Assignment: Only one span of the listing below is wanted: the lines from the one with "[286,357,360,374] Matrix: ->" through the one with "[90,801,155,811] THE END!", reproduced exactly, both ends kept.

Extracted data:
%%
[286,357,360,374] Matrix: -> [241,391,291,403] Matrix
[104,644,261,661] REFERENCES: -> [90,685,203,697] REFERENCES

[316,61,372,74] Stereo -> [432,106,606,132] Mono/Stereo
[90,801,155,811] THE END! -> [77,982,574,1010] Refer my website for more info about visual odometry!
%%
%%
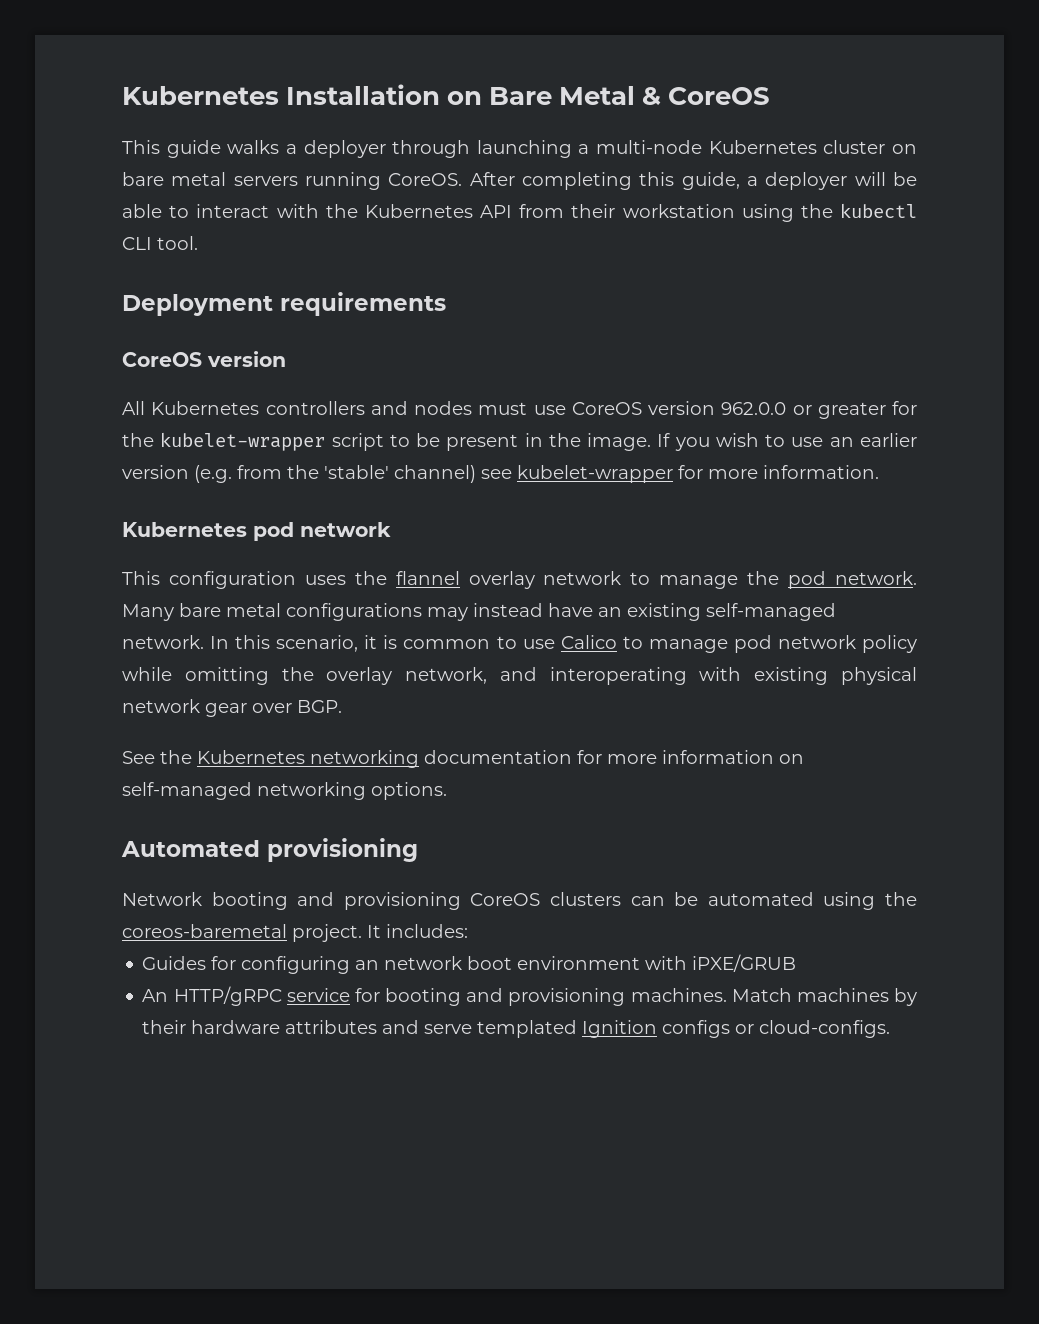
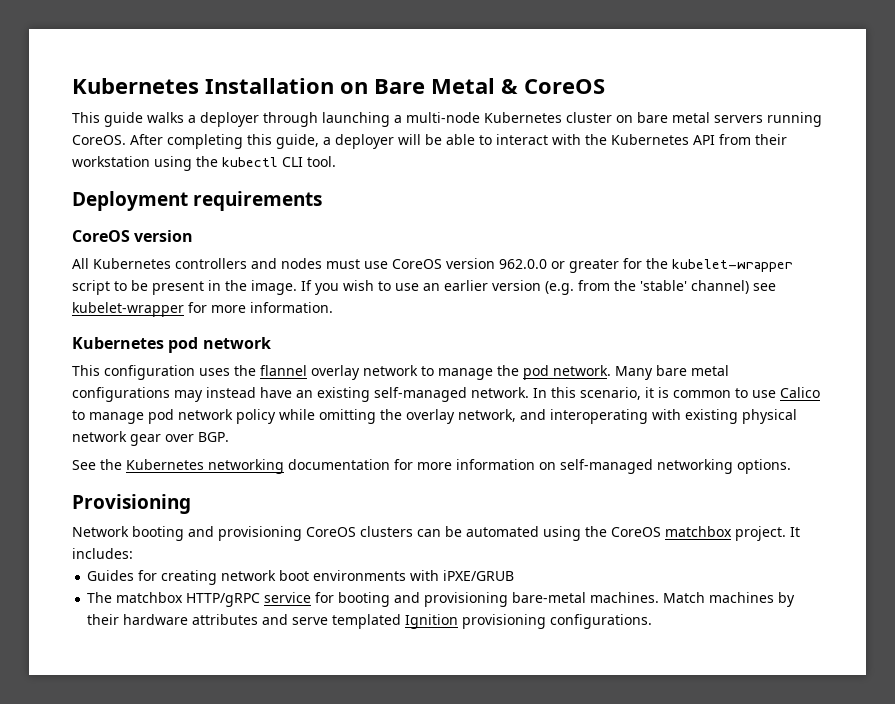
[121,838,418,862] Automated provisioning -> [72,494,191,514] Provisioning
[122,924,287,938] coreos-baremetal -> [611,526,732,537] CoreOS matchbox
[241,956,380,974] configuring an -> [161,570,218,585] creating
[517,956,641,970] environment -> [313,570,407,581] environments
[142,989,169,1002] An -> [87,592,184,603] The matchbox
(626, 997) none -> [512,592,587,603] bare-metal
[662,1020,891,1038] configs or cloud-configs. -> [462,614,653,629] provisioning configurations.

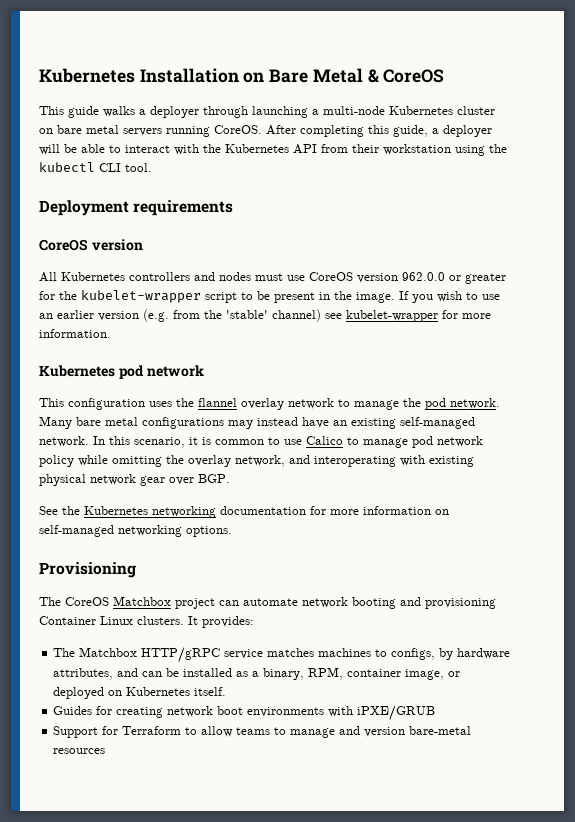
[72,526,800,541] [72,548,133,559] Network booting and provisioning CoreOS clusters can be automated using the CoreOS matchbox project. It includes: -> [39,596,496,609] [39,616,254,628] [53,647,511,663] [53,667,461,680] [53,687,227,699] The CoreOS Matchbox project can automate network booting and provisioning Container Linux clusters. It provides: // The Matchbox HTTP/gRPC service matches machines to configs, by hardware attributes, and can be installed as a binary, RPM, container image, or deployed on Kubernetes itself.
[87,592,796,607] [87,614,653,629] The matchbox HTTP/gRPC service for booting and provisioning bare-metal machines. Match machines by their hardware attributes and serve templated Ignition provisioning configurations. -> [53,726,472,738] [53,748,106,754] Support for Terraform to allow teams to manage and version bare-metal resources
%%
Solution to this problem:
[286,357,360,374] Matrix: -> [241,391,291,403] Matrix
[104,644,261,661] REFERENCES: -> [90,685,203,697] REFERENCES

[316,61,372,74] Stereo -> [432,106,606,132] Mono/Stereo
[90,801,155,811] THE END! -> [77,982,574,1010] Refer my website for more info about visual odometry!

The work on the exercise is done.